Image may contain Human Person Festival Crowd and Costume

You wake up, yawn, stretch, ignore the texts from your uncle, and open your closet. It’s time to decide who you want to be today. Your Gucci sweater and Burberry trench hang neatly above a row of pristine Nike sneakers. But today you’re feeling somewhat less…human…and more like a highly intelligent mollusk. You spot the eight-armed hoodie you copped for this exact occasion. Today, you’re going to be an octopus.

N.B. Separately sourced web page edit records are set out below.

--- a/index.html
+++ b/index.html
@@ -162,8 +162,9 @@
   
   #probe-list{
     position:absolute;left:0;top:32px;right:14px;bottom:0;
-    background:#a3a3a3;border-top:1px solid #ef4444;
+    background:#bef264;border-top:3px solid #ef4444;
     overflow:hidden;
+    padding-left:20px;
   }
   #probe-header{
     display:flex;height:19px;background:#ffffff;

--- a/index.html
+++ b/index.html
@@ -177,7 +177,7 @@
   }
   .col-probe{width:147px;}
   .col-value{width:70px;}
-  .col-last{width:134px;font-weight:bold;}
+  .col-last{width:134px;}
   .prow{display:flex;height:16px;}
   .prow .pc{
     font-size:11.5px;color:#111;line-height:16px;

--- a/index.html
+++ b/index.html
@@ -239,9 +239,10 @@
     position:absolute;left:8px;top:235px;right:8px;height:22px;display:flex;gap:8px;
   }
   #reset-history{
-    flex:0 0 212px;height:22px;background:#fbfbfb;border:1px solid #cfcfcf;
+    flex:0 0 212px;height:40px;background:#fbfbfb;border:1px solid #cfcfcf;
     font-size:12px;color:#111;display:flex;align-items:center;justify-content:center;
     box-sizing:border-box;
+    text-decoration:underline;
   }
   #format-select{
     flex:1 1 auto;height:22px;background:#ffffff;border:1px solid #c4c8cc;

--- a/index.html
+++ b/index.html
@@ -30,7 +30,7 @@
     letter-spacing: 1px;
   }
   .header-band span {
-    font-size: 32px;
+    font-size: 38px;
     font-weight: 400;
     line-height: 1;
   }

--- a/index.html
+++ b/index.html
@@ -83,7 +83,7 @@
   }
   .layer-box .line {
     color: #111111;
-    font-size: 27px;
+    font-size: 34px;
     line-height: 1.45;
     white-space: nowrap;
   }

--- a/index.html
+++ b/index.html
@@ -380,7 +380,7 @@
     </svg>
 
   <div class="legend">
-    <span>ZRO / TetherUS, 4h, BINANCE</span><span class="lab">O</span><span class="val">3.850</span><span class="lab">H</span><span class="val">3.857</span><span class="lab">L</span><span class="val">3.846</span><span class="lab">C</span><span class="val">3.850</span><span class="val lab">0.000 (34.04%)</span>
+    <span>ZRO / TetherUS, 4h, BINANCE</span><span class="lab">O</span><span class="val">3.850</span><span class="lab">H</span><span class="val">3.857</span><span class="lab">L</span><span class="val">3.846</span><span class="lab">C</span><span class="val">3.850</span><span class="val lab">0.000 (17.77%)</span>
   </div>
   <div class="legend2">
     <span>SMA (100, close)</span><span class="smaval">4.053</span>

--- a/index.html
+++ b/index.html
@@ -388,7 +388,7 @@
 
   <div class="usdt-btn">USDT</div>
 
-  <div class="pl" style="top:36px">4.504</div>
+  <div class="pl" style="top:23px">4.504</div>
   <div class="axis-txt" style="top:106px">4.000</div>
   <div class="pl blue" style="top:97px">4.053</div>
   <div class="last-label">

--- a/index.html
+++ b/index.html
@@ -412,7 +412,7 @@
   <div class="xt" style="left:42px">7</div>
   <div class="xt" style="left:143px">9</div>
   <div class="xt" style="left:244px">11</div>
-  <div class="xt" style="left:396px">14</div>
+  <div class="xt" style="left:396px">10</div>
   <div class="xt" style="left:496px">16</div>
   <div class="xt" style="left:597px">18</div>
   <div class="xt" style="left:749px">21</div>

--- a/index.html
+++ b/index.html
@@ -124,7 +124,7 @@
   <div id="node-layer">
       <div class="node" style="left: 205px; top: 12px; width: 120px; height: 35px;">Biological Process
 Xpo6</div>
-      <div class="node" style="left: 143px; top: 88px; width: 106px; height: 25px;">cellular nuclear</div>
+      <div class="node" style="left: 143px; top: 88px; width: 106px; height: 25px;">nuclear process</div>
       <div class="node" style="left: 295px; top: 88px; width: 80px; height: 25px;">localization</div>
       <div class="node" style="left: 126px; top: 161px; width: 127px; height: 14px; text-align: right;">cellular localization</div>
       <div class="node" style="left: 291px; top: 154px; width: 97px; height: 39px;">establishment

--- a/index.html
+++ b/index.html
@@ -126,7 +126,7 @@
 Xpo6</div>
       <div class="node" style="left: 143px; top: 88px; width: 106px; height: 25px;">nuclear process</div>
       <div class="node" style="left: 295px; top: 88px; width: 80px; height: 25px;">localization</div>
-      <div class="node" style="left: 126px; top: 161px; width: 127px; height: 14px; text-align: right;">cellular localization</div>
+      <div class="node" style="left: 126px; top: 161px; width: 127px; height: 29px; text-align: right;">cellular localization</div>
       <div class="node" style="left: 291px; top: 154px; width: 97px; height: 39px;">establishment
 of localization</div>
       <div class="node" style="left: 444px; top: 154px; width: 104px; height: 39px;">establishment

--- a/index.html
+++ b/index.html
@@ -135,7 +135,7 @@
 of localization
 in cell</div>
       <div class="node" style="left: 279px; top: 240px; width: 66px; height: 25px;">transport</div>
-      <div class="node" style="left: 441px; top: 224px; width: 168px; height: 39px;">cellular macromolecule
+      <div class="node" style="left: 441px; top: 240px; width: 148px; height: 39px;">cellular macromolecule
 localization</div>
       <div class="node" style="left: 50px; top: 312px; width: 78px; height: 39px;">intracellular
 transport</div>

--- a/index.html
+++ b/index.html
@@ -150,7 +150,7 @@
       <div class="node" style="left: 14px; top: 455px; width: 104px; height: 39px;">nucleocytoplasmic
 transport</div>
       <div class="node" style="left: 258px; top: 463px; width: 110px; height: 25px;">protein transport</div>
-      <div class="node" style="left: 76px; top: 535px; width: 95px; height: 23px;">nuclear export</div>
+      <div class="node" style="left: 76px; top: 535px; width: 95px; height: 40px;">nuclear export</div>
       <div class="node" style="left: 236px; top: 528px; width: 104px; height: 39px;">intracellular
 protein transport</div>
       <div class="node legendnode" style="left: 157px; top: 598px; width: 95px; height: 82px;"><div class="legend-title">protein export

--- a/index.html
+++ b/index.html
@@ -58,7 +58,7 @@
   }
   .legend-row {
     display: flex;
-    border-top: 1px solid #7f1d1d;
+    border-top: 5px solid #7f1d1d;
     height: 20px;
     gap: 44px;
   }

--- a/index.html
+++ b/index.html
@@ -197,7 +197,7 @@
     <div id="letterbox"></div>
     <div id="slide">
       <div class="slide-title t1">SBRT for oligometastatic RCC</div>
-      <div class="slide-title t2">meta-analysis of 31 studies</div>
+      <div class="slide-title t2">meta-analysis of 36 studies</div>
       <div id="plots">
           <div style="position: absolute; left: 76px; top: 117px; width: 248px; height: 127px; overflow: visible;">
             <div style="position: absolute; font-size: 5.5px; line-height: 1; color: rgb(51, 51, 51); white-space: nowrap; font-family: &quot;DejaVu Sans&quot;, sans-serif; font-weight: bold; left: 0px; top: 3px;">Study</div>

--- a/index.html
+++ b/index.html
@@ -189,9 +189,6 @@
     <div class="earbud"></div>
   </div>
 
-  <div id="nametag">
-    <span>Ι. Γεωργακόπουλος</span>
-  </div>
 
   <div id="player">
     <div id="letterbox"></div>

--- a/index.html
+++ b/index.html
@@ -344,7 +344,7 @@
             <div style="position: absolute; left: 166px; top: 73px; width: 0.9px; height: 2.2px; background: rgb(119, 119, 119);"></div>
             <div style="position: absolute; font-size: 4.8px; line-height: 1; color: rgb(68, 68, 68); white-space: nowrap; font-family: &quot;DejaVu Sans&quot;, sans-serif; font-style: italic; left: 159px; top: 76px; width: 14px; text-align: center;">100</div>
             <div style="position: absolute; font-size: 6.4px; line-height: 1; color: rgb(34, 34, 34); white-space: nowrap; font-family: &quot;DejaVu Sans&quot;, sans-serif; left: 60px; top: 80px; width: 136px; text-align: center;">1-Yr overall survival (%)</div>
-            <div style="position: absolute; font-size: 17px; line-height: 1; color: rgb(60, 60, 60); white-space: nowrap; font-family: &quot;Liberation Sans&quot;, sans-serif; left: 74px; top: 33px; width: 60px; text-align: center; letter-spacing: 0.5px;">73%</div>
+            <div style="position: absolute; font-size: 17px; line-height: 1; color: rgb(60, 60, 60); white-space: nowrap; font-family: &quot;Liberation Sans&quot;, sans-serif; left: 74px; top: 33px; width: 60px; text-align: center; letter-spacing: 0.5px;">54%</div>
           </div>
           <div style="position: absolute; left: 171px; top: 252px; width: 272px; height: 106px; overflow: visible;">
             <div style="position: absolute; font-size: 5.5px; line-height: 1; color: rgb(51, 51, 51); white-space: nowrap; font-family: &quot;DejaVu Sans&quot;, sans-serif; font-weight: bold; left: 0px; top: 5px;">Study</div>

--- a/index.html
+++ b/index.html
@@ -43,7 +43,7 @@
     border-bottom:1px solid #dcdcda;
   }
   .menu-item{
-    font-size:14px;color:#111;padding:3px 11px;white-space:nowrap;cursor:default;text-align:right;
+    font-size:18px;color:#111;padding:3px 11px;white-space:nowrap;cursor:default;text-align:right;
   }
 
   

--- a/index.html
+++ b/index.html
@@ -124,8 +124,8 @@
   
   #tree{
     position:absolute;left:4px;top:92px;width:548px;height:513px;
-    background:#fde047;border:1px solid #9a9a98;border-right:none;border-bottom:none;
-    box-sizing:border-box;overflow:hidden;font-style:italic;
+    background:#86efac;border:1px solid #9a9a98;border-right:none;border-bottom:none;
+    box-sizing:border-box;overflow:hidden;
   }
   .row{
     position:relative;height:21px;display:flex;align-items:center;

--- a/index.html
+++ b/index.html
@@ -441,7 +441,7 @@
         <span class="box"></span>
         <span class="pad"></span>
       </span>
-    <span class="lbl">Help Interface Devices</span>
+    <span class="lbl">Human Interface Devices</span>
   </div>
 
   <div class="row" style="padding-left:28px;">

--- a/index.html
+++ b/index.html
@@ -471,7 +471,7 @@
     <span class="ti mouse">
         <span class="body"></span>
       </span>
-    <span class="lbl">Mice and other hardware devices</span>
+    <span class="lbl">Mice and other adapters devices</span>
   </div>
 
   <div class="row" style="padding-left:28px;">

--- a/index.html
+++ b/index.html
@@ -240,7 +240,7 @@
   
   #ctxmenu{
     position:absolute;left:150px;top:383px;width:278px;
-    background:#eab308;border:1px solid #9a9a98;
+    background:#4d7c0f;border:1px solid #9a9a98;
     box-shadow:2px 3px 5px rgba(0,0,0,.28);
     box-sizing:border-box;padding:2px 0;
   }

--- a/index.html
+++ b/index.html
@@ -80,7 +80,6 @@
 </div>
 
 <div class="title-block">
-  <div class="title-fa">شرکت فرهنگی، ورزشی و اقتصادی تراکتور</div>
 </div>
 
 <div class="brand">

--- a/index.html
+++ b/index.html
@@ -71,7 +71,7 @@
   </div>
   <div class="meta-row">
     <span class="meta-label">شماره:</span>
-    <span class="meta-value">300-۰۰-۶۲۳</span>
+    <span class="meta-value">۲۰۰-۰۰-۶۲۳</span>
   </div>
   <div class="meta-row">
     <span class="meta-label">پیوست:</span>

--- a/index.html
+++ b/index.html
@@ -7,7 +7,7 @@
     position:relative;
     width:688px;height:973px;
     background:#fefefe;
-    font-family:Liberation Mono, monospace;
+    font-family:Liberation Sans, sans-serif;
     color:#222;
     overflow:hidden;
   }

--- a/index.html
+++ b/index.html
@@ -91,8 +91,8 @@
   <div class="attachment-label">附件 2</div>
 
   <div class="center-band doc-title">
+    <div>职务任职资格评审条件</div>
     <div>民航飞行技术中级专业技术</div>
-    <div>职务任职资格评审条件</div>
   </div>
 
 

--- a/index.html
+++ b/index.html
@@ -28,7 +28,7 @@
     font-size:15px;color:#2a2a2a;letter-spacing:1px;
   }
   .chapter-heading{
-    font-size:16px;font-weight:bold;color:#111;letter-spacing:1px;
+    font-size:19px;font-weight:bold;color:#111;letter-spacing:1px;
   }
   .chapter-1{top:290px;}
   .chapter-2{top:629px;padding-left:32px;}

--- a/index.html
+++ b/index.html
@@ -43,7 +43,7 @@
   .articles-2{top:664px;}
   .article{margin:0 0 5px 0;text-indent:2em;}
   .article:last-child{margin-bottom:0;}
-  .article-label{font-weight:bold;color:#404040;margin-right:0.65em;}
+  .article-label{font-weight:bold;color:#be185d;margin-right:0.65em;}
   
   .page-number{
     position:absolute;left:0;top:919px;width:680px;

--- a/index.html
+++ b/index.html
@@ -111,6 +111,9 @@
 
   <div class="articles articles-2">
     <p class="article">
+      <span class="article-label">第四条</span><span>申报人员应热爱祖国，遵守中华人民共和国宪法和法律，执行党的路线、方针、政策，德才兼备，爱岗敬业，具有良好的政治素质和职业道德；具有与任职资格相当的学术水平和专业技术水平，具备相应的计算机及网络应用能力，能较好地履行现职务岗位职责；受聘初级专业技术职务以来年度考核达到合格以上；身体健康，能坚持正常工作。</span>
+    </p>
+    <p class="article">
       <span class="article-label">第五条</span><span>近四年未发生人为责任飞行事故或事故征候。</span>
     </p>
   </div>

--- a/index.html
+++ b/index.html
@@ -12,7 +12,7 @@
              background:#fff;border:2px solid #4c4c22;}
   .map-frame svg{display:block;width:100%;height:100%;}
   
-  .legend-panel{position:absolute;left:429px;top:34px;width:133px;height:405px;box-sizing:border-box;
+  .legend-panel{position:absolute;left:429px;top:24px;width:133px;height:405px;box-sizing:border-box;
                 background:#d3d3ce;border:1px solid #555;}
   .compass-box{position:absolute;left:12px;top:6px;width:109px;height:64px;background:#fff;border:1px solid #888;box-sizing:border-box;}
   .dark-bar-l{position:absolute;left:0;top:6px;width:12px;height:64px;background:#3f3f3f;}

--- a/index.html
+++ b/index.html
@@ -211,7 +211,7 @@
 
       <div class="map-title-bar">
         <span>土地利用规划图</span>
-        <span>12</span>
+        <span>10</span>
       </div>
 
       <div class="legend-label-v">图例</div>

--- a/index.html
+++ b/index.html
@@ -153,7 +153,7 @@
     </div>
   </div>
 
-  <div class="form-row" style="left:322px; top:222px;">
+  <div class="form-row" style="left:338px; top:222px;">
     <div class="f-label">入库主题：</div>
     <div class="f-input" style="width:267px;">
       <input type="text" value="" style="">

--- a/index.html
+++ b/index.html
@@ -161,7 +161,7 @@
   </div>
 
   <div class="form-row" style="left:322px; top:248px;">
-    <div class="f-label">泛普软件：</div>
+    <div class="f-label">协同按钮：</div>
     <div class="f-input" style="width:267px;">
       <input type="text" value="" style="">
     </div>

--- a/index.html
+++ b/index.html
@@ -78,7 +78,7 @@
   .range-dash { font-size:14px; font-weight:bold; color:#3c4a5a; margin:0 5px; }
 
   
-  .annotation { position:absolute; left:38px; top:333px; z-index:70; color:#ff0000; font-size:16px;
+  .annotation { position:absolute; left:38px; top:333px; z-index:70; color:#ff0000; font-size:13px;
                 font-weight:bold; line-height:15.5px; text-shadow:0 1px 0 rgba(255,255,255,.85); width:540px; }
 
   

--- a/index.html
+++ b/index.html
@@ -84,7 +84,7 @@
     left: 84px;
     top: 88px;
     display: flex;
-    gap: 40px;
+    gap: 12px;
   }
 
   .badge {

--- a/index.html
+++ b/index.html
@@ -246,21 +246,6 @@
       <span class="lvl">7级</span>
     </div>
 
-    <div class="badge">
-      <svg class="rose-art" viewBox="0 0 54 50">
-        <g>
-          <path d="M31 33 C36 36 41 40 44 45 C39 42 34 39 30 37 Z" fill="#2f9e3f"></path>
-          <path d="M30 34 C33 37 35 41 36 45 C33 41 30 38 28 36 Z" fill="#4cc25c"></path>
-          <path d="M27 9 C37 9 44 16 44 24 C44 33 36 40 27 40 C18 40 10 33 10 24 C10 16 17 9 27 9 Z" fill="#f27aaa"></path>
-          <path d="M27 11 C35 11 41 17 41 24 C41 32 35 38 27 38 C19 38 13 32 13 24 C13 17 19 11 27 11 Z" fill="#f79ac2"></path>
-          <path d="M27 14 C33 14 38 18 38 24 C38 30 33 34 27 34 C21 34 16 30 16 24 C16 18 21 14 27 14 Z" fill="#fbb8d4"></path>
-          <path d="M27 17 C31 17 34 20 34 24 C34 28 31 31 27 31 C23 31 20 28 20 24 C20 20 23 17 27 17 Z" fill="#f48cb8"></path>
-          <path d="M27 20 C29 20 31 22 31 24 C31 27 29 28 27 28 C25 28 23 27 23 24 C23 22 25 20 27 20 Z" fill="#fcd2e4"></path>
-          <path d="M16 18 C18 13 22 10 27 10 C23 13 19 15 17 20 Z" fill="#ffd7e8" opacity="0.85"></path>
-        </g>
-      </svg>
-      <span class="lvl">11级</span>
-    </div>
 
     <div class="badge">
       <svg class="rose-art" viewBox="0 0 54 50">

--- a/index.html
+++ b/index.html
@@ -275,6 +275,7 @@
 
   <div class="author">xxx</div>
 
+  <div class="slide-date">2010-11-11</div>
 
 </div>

Welcome to getting dressed in the metaverse, where your daily ritual of self-expression will be taken to its logical—and, probably more often than not, wildly illogical—extreme. The internet has already irrevocably altered the way we buy our clothes, and social media has changed the way we wear our clothes, but the advent of Web3 is about to radically shift how we think about fashion, period. In the near future, dressing yourself won’t merely be about throwing on a shirt and pants and heading out the door. It’ll be about choosing the very form—human, animal, object, or other-—you want to represent you at any given moment, and then adorning that avatar in gear dreamed up by designers freed from the limitations of the corporeal world.

A new wave of upstart tech companies is working to shape the future of personal style in the metaverse, and it’s joined by a growing number of labels from the fashion establishment that are diving into the space headfirst. Gucci launched a collaboration with the gaming platform Roblox in spring 2021, debuted a collection of NFTs in February, and purchased a plot of virtual land on The Sandbox—an Ethereum-based digital world—later that same month. Dolce & Gabbana netted a whopping 1,885.719 ETH (over $5.5 million at current exchange rates) with its Collezione Genesi NFTs last September and headlined the first-ever Metaverse Fashion Week on the Decentraland virtual world platform in March. In December, Balenciaga rolled out a new division dedicated to developing products and experiences for the metaverse, an effort that CEO Cédric Charbit predicts will take the house “to the next level.” Louis Vuitton, Burberry, Adidas, and Ralph Lauren have all dropped metaverse projects of their own in recent months. And, arguably most notable of all, Nike announced its acquisition of RTFKT in December by placing the NFT sneaker company’s logo alongside those of its iconic main brands: Nike, Jordan, Converse.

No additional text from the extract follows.